# Roubaix v. Sequoia--Compare and Contrast



## slower than you (May 8, 2006)

Along with 7 other guys, I rode the Katy Trail in Missouri over the last two weekends. It's packed chat so a road bike is OK. I was riding an old Specialized Crossroads hybrid. Two guys were riding Sequoia's and seemed to zip along rather smartly, leaving most of us in their dust. I am considering purchasing a new ride bike. I have researched the Roubaix line and now, after seeing these Sequoias in action, I wonder if they wouldn't be a better choice for me. From what I have read, it seems they might be more comfortable and durable, as well as a little cheaper than the Roubaix line. I am 58 and ride only about 750 to 1000 miles a year( both on the road and hard-packed trails. I do like to do a the MS 150 each year including the Century. What do you say, oh sages of bikedom?


----------



## slower than you (May 8, 2006)

*Make that "road" bike not "ride" bike in line 3.*

Typing too fast for my limited ability


----------



## DonDenver (May 30, 2007)

STY:
I believe you’ll find major differentiation between the Roubaix and Sequoia centering on FACT Carbon vs Premium Aluminum frame, price point and weight. The Sequoia has same geometry as Roubaix as well as also incorporates Specialized 'zertz' inserts at carbon fork, legs, crown and steerer for hand buzz and butt bump…therefore has comfortable ride with good long pace cred (as you mentioned observing first hand). Tank like 105 and Tiagra combo at the Sequoia Elite level…take it out for a test. I have not personally spun the Sequoia as I ride Roubaix compact expert, but I have never heard a wrench complain about the Sequoia in my local shop. Hopefully some will give you a first hand take. I would think the Sequoia would be a good balance between your mileage and pocketbook. Good riding!


----------



## BLACKSHEEP54 (May 7, 2007)

I have a Roubaix Pro and love it. Both share nearly identical geometry.

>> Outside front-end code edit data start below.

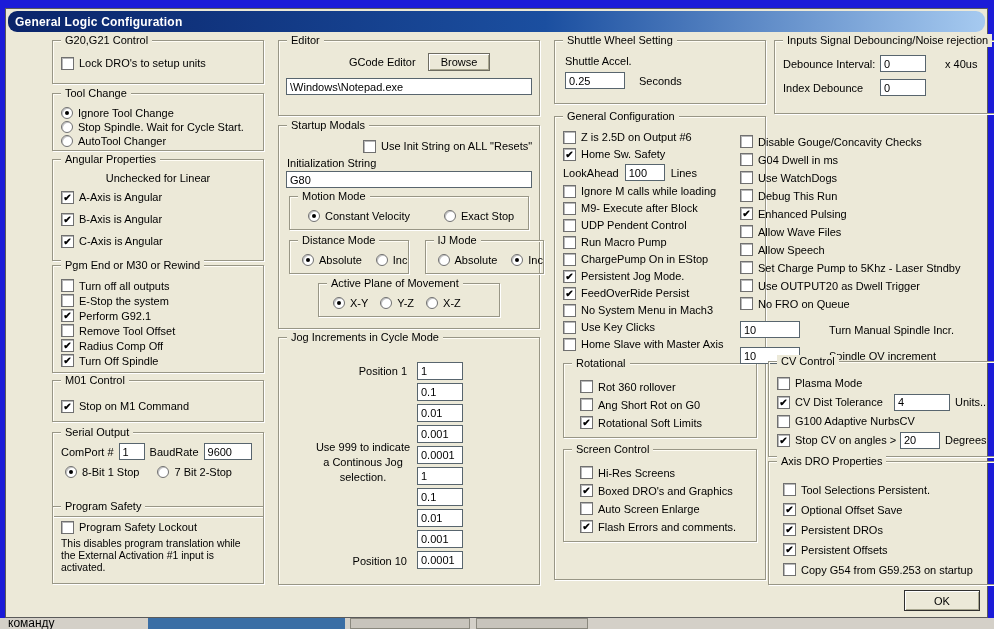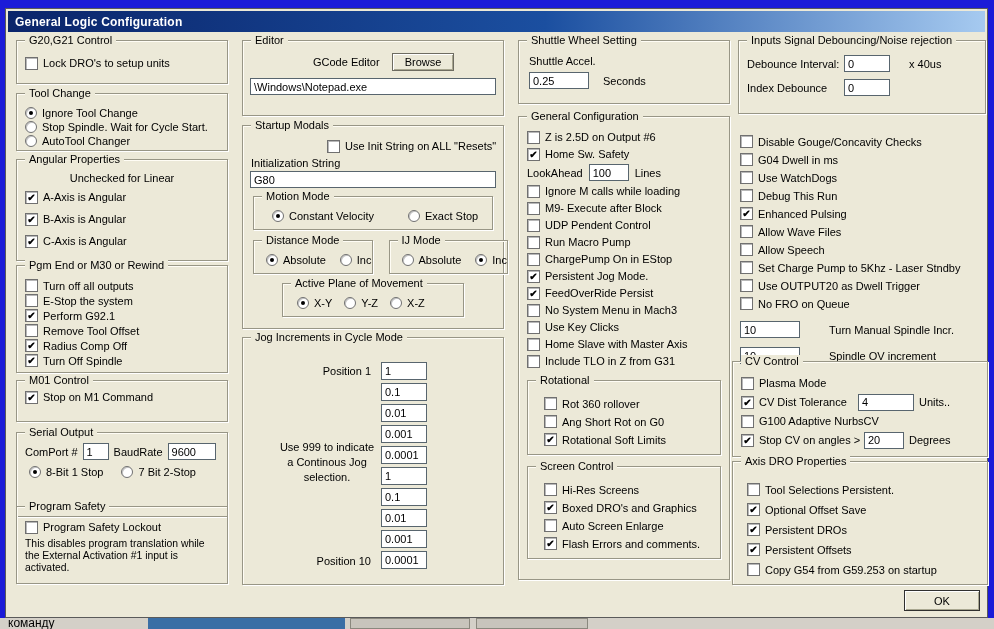--- a/index.html
+++ b/index.html
@@ -4,25 +4,25 @@
 <style>
   * { margin:0; padding:0; box-sizing:border-box; }
   html,body { width:994px; height:629px; overflow:hidden; }
   body { background:#1b1bd8; font-family:"Liberation Sans",sans-serif; font-size:11px; color:#000; position:relative; }
 
   .dialog { position:absolute; left:5px; top:8px; width:983px; height:610px;
             background:#ece9d8; border:1px solid #5a5a5a; }
 
   .titlebar { position:absolute; left:2px; top:2px; right:2px; height:21px;
               background:linear-gradient(90deg,#0a246a 0%,#1b4fa0 55%,#a6caf0 100%);
-              display:flex; align-items:center; padding-left:7px; }
+              display:flex; align-items:center; padding-left:7px;border-radius:9px; }
   .titlebar .title { color:#fff; font-weight:bold; font-size:12px; letter-spacing:.2px; }
 
   .group { position:absolute; border:1px solid #989686; box-shadow:1px 1px 0 #ffffff, inset 1px 1px 0 #fffdf5;
-           padding-top:12px; }
+           padding-top:12px;margin-left:36px; }
   .legend { position:absolute; top:-7px; left:8px; background:#ece9d8; padding:0 4px; line-height:13px; white-space:nowrap; }
 
   .sub { position:relative; border:1px solid #989686; box-shadow:1px 1px 0 #ffffff, inset 1px 1px 0 #fffdf5; }
   .sub .legend { background:#ece9d8; }
 
   .row { display:flex; align-items:center; gap:5px; min-height:16px; margin:0 0 1px 8px; white-space:nowrap; }
   .row.tight { min-height:15px; margin-bottom:0; }
   .row.r14 { min-height:14px; margin-bottom:0; }
 
   .cb { flex:0 0 13px; width:13px; height:13px; background:#fff; border:1px solid #707070;
@@ -44,21 +44,21 @@
   .btn.ok { position:absolute; left:898px; top:581px; width:76px; height:21px; border:1px solid #30302f; }
 
   .inline-rows { display:flex; gap:18px; margin:4px 0 0 12px; }
   .inline-rows .row { margin:0; }
 
   
   #g-g20      { left:10px; top:31px;  width:212px; height:44px;  padding-top:14px; }
   #g-tool     { left:10px; top:84px;  width:212px; height:58px; }
   #g-angular  { left:10px; top:150px; width:212px; height:102px; }
   #g-pgm      { left:10px; top:256px; width:212px; height:108px; }
-  #g-m01      { left:10px; top:371px; width:212px; height:42px; padding-top:8px; }
+  #g-m01      { left:10px; top:371px; width:212px; height:42px; padding-top:17px; }
   #g-serial   { left:10px; top:423px; width:212px; height:85px; padding-top:10px; }
   #g-safety   { left:10px; top:497px; width:212px; height:78px; }
   .note-center { text-align:center; margin-bottom:5px; }
   #g-angular .row { margin-bottom:6px; }
   .small-note { font-size:10.4px; line-height:12px; margin:3px 6px 0 8px; white-space:normal; }
 
   
   #g-editor  { left:236px; top:31px;  width:262px; height:76px; }
   #g-startup { left:236px; top:116px; width:262px; height:204px; }
   #g-jog     { left:236px; top:328px; width:262px; height:248px; padding:0; }
@@ -443,24 +443,20 @@
       <div class="row">
         <span class="cb" data-checked="false"></span>
         <span>Use Key Clicks</span>
       </div>
 
       <div class="row">
         <span class="cb" data-checked="false"></span>
         <span>Home Slave with Master Axis</span>
       </div>
 
-      <div class="row">
-        <span class="cb" data-checked="false"></span>
-        <span>Include TLO in Z from G31</span>
-      </div>
 
     <div class="sub" id="sub-rot">
       <span class="legend">Rotational</span>
 
         <div class="row">
           <span class="cb" data-checked="false"></span>
           <span>Rot 360 rollover</span>
         </div>
 
         <div class="row">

The sequioa is geared more towards recrational riding while the Roubaix is intended more for performance riding. Hope this helps.


----------



## tigerdriver (May 22, 2006)

I have both a 2005 Sequoia and a 2005 Roubaix. The geometries of mine are slightly different. For me, I prefer the Sequoia for extremely long distances--like the Katy Trail or the Natches Trace. I ride my Roubaix most of the time and ride it on the MS-150. The Sequoia for me is the most comfortable and almost as fast, although heavier.


----------



## rochrunner (Jul 11, 2006)

I'm in your age and mileage bracket and am very happy with my '06 Sequoia. The only thing I'd do differently is opt for the Elite instead of the basic model. I think that the base model still comes with 8-speed Sora stuff, which mine has, and I've already upgraded the shifters to the newer dual-lever style and wish I had at least a 9-speed drivetrain.


----------



## bernmart (Sep 7, 2005)

I own both--an '05 Sequoia and an '06 Roubaix Pro. The Pro is lighter and accelerates a bit more smartly because of its carbon frame. tigerdriver is right that there are subtle differences in their geometries, or maybe they have different forks with different rake/trail. In any case I find the Roubaix slightly more confidence-inspiring in high-speed turns. 

But you won't go wrong with a Sequoia; my wife rides mine now. But I second rochrunner's suggestion that you spring for the Elite.


----------